Driving along the mountain road the motorist tries to maintain a steady speed. But the route is treacherous and the mud makes it hard keep a constant speed and to maintain grip. The driver struggles to keep the car on the road. The back-end kicks out and as the motorist attempts to compensate for this he loses control of the car and plummets over the edge into the forest below. Crashing through the canopy the car comes to a rest, suspended from the ground by a network of vines.

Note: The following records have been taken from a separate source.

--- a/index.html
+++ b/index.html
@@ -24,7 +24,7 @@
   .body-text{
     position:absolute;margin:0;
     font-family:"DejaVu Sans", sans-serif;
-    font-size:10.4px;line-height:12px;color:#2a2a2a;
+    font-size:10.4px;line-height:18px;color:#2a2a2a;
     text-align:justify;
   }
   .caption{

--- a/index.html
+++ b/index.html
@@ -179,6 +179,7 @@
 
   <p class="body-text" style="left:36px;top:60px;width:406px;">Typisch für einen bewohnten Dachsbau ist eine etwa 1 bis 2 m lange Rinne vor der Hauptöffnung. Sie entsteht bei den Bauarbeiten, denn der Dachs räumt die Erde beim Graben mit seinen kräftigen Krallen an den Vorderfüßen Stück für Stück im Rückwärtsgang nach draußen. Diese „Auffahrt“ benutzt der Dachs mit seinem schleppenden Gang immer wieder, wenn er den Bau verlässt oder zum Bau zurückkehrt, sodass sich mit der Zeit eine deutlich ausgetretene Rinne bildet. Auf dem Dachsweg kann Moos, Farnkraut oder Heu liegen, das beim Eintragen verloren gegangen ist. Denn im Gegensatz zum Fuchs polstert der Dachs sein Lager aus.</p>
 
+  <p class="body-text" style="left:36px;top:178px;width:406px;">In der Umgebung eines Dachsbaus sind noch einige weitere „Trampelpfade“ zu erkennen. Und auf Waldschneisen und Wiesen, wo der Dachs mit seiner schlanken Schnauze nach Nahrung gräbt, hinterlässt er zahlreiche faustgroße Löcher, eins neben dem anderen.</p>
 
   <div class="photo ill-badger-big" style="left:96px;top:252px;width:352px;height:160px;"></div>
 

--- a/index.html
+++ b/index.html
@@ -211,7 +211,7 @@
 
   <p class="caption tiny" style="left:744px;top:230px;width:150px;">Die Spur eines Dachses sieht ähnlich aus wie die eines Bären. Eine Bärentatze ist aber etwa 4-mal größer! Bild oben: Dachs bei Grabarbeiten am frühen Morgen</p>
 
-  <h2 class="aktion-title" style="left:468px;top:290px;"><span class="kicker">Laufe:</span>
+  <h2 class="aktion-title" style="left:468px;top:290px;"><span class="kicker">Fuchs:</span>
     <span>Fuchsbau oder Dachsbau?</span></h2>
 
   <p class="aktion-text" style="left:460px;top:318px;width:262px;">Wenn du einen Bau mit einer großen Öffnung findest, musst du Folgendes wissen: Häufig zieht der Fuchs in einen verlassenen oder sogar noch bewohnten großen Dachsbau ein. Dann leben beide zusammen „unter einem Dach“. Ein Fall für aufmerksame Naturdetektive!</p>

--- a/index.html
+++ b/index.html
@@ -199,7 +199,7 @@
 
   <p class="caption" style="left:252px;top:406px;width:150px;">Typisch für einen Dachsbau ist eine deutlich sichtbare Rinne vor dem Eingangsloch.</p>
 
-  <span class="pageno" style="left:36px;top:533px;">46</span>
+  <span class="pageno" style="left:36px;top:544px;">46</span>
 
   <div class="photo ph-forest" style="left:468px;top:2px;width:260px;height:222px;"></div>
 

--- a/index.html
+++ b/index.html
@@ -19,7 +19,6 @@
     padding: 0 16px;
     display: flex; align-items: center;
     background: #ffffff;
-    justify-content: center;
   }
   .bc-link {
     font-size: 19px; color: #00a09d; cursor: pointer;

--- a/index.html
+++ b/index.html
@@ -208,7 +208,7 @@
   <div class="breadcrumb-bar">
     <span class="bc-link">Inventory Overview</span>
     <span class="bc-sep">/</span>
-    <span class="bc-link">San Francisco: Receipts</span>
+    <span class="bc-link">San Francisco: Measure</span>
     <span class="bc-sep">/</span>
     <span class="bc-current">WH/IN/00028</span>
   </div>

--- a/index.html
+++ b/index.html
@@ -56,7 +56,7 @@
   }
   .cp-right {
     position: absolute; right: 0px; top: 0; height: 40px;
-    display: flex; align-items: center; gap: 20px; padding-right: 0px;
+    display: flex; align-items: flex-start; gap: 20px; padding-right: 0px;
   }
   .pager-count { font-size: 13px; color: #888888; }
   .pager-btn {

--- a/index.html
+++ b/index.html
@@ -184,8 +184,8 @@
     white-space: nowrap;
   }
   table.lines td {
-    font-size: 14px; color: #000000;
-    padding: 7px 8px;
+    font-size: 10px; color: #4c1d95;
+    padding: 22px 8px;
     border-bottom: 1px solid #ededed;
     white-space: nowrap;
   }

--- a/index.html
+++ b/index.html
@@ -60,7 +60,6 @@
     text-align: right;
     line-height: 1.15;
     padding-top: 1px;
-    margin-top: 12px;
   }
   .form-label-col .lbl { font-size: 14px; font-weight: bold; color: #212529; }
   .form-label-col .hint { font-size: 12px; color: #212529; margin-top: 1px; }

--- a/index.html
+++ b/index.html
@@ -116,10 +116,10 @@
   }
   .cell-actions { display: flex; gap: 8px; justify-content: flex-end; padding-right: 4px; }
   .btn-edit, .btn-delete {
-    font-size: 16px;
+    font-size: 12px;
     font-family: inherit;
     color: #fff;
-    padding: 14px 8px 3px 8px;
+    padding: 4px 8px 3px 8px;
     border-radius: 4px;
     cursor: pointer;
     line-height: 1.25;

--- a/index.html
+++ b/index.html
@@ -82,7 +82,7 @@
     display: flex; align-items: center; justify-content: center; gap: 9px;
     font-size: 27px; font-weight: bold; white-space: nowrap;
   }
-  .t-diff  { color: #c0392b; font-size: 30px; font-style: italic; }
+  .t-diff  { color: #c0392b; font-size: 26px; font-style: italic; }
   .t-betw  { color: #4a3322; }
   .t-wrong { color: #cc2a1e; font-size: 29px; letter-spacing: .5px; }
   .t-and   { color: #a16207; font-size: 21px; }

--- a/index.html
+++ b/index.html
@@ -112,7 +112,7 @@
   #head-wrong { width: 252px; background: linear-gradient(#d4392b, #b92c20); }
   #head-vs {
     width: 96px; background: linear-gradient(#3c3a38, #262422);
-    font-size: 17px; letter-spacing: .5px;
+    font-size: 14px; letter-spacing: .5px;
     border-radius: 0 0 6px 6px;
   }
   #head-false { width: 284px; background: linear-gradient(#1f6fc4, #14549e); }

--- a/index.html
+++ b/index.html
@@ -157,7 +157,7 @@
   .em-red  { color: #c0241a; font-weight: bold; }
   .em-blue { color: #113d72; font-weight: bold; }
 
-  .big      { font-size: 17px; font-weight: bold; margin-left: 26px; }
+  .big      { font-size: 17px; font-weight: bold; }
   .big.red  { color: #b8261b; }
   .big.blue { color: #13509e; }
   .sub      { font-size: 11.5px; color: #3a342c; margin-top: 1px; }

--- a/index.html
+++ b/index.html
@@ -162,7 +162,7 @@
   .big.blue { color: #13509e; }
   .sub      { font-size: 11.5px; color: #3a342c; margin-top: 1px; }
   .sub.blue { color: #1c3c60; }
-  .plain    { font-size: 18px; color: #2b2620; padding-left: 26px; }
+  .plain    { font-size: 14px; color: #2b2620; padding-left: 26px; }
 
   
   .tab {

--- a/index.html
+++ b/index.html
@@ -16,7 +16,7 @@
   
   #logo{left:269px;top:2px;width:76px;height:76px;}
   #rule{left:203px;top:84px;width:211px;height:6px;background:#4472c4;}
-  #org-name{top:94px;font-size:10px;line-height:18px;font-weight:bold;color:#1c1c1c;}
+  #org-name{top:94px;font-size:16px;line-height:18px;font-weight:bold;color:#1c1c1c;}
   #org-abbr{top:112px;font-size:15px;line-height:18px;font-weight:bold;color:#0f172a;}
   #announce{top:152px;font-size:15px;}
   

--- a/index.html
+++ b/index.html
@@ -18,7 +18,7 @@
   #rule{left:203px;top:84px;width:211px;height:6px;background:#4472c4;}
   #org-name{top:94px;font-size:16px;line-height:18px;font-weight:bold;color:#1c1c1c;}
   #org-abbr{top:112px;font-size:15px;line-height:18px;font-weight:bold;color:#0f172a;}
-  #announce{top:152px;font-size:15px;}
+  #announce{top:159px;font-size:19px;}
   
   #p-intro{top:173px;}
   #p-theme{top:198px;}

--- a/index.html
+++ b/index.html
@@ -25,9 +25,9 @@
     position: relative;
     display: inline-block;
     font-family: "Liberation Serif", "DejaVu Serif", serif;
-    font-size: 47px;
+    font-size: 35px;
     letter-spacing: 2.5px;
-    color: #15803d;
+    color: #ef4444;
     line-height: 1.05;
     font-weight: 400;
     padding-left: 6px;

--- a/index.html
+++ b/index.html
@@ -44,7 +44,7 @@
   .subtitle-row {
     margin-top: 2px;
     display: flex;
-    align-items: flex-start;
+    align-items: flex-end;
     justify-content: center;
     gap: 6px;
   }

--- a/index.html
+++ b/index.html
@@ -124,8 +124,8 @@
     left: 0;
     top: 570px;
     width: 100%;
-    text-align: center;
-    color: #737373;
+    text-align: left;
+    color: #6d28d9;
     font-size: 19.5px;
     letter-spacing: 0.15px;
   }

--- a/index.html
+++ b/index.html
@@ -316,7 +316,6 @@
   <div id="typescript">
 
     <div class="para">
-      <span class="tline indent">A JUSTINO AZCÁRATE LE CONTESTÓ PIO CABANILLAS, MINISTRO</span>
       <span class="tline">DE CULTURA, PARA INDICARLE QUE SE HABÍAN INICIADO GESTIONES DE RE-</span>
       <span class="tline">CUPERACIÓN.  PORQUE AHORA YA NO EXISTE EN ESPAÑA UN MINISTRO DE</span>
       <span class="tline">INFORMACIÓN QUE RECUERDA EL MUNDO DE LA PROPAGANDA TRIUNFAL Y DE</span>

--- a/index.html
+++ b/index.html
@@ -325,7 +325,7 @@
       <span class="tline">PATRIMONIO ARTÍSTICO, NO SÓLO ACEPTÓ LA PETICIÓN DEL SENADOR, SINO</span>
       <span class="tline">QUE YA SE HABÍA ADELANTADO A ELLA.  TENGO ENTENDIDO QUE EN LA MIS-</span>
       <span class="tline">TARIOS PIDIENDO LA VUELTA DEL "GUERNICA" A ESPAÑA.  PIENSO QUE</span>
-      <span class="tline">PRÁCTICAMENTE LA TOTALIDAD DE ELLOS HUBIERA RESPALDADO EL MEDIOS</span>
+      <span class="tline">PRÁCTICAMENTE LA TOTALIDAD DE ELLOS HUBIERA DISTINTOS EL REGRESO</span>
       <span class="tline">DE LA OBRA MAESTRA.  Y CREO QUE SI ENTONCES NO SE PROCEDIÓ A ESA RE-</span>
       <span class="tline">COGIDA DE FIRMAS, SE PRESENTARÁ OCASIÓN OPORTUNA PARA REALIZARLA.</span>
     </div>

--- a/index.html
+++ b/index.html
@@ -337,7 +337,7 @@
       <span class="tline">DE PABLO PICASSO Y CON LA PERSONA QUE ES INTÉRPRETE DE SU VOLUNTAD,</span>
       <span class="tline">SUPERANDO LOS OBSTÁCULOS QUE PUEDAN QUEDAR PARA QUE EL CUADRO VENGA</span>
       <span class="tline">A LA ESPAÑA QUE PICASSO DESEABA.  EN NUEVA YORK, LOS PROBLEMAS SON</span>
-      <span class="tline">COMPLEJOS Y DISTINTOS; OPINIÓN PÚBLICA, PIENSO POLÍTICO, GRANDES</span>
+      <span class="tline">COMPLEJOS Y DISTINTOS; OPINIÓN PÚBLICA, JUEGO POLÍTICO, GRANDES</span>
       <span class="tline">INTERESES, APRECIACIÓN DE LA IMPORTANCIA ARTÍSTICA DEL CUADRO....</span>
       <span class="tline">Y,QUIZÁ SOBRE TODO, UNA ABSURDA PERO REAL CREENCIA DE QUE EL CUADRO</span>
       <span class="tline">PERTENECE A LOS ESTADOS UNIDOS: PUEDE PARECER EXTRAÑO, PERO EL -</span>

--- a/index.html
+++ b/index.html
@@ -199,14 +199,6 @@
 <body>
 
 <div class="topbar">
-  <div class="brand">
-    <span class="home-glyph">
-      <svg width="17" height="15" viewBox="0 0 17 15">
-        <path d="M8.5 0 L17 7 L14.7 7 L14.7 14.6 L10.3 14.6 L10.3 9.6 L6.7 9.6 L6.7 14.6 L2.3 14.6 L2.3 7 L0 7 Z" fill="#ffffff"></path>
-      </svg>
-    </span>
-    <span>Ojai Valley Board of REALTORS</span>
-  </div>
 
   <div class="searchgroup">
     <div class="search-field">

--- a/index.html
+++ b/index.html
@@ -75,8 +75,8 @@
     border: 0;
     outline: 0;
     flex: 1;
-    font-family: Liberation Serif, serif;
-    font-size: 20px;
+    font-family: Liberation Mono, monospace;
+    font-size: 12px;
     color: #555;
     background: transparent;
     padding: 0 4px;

The tree canopy has long since repaired itself, once fresh branches enlisted to fill the gap that was opened up by the descending car. The car still hangs in the vines. Now it is an aging rust bucket, bits and pieces having dropped from it, clanging on the ground leaving the cars skeletal remains entangled in mid-air. As time has marched on the vines have infiltrated the car, pushing through the windows, boring through the radiator, constricting the engine and creeping through the dashboard overwhelming the interior. The underside has been permeated as well, vines crawling up the exhaust pipe and emerging through the wheel gaps.
This process has been watched by the bones of the driver resting on the forest floor.
Inspired in part by Richard Brautigan’s short story “Blackberry Motorist”. I had the image in my head and the first part is just an attempt at a back story. Also the second part, I feel it is lacking an end sentence. Feedback as always is welcomed.
Dark subject matter. Well written, as usual. It’s like man vs nature in two rounds. The first is easy, the mud is the reason for the tragedy. The second is the slow and cruel decomposition of the car as it is helplessly strangled. There is a subtle horror to it. It is a honestly a little off putting.
Thanks for the comment.
Glad you enjoyed it and found it well written. To start with the first part was just a framing device for the second but it appears that it can stand on its own. It is slightly horrific.
Just a question. Do you think it ends okay with the vines emerging through the wheel gaps? I am fine with the very last line, but I feel it may need a line after the vines/wheel line. Or maybe not. Just seems a little bare.
I think the way it ends is somewhat open. You have an understanding of what is happening/going to happen. You give the tree two animal qualities (one of a boa constrictor) and the other of a type of virus (it sort of infiltrates the underbelly of the car, slowly from the inside working it’s way to the “skin”). This is what I think when I read it. Now, that may not be the intention. If it is however, you may want to have a transitional sentence between the last sentence and the previous sentence.
But as it stands the reader is left to continue the inevitable corrosion in their heads. So it works in that respect currently.